• **PROBLEM REQUIREMENTS**: Images are not wanted; transcribe the rest of the listing exactly.

• **RECORDS SHOWN**:
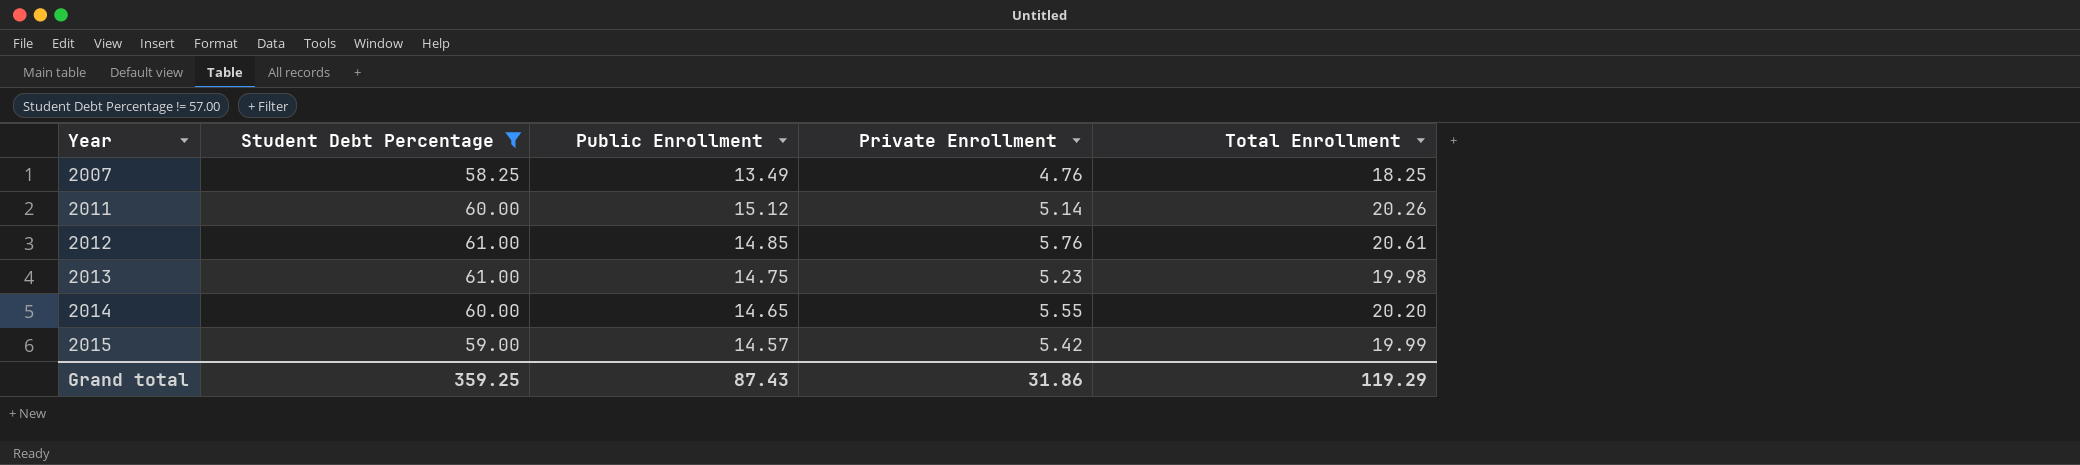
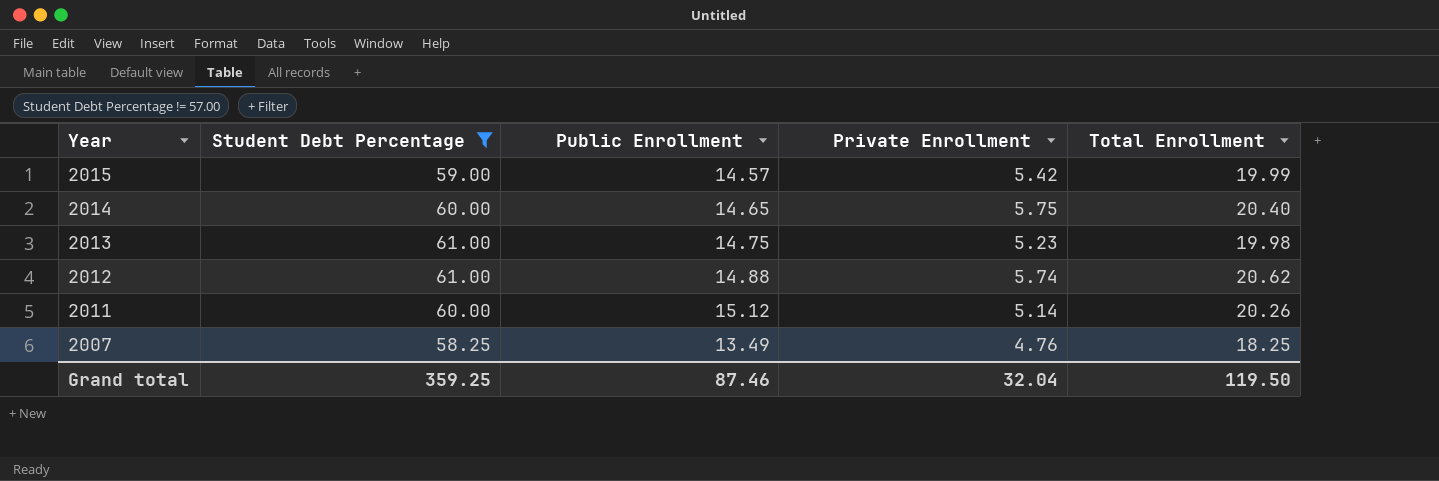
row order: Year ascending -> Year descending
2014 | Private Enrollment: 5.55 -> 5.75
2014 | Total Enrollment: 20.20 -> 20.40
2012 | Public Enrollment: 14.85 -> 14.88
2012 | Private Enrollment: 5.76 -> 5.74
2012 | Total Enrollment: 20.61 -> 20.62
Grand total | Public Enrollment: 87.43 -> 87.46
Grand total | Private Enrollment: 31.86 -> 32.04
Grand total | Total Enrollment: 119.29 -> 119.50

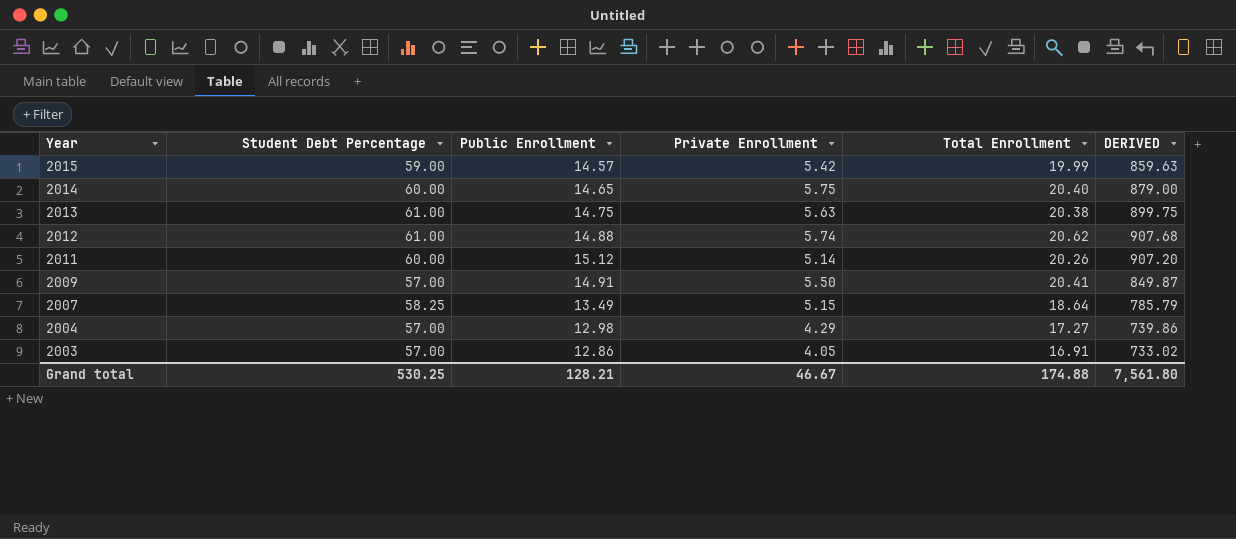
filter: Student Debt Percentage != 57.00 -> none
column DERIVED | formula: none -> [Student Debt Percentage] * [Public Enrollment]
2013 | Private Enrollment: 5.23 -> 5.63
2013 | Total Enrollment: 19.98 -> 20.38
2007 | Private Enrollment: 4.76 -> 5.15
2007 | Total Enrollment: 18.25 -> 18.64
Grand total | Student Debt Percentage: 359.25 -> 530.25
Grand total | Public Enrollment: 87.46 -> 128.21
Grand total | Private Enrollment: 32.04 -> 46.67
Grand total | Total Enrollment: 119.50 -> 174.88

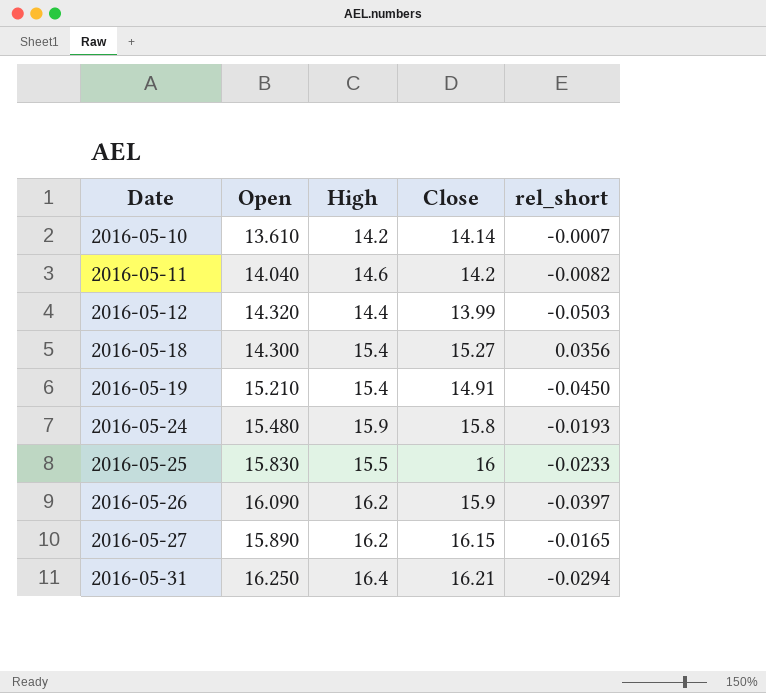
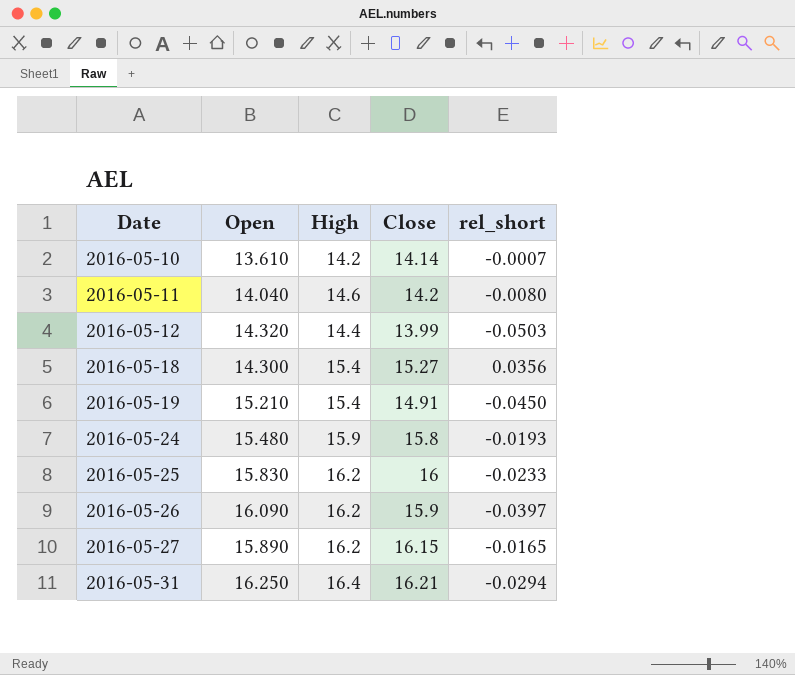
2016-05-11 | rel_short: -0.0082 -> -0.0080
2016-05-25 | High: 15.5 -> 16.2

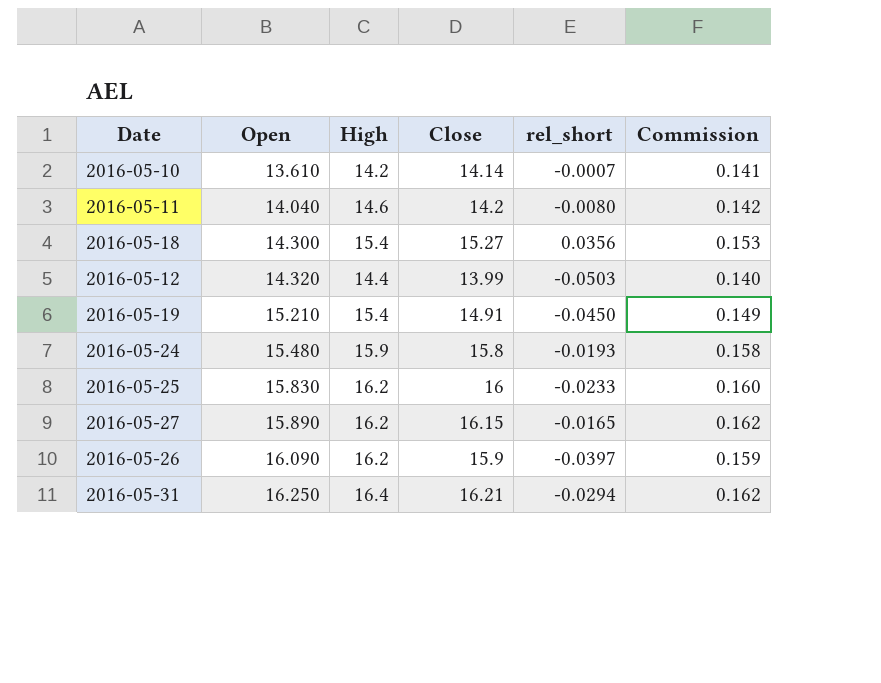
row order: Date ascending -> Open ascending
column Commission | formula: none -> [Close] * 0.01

• **SOLUTION BELOW**:
row order: Year ascending -> Year descending
2014 | Private Enrollment: 5.55 -> 5.75
2014 | Total Enrollment: 20.20 -> 20.40
2012 | Public Enrollment: 14.85 -> 14.88
2012 | Private Enrollment: 5.76 -> 5.74
2012 | Total Enrollment: 20.61 -> 20.62
Grand total | Public Enrollment: 87.43 -> 87.46
Grand total | Private Enrollment: 31.86 -> 32.04
Grand total | Total Enrollment: 119.29 -> 119.50

filter: Student Debt Percentage != 57.00 -> none
column DERIVED | formula: none -> [Student Debt Percentage] * [Public Enrollment]
2013 | Private Enrollment: 5.23 -> 5.63
2013 | Total Enrollment: 19.98 -> 20.38
2007 | Private Enrollment: 4.76 -> 5.15
2007 | Total Enrollment: 18.25 -> 18.64
Grand total | Student Debt Percentage: 359.25 -> 530.25
Grand total | Public Enrollment: 87.46 -> 128.21
Grand total | Private Enrollment: 32.04 -> 46.67
Grand total | Total Enrollment: 119.50 -> 174.88

2016-05-11 | rel_short: -0.0082 -> -0.0080
2016-05-25 | High: 15.5 -> 16.2

row order: Date ascending -> Open ascending
column Commission | formula: none -> [Close] * 0.01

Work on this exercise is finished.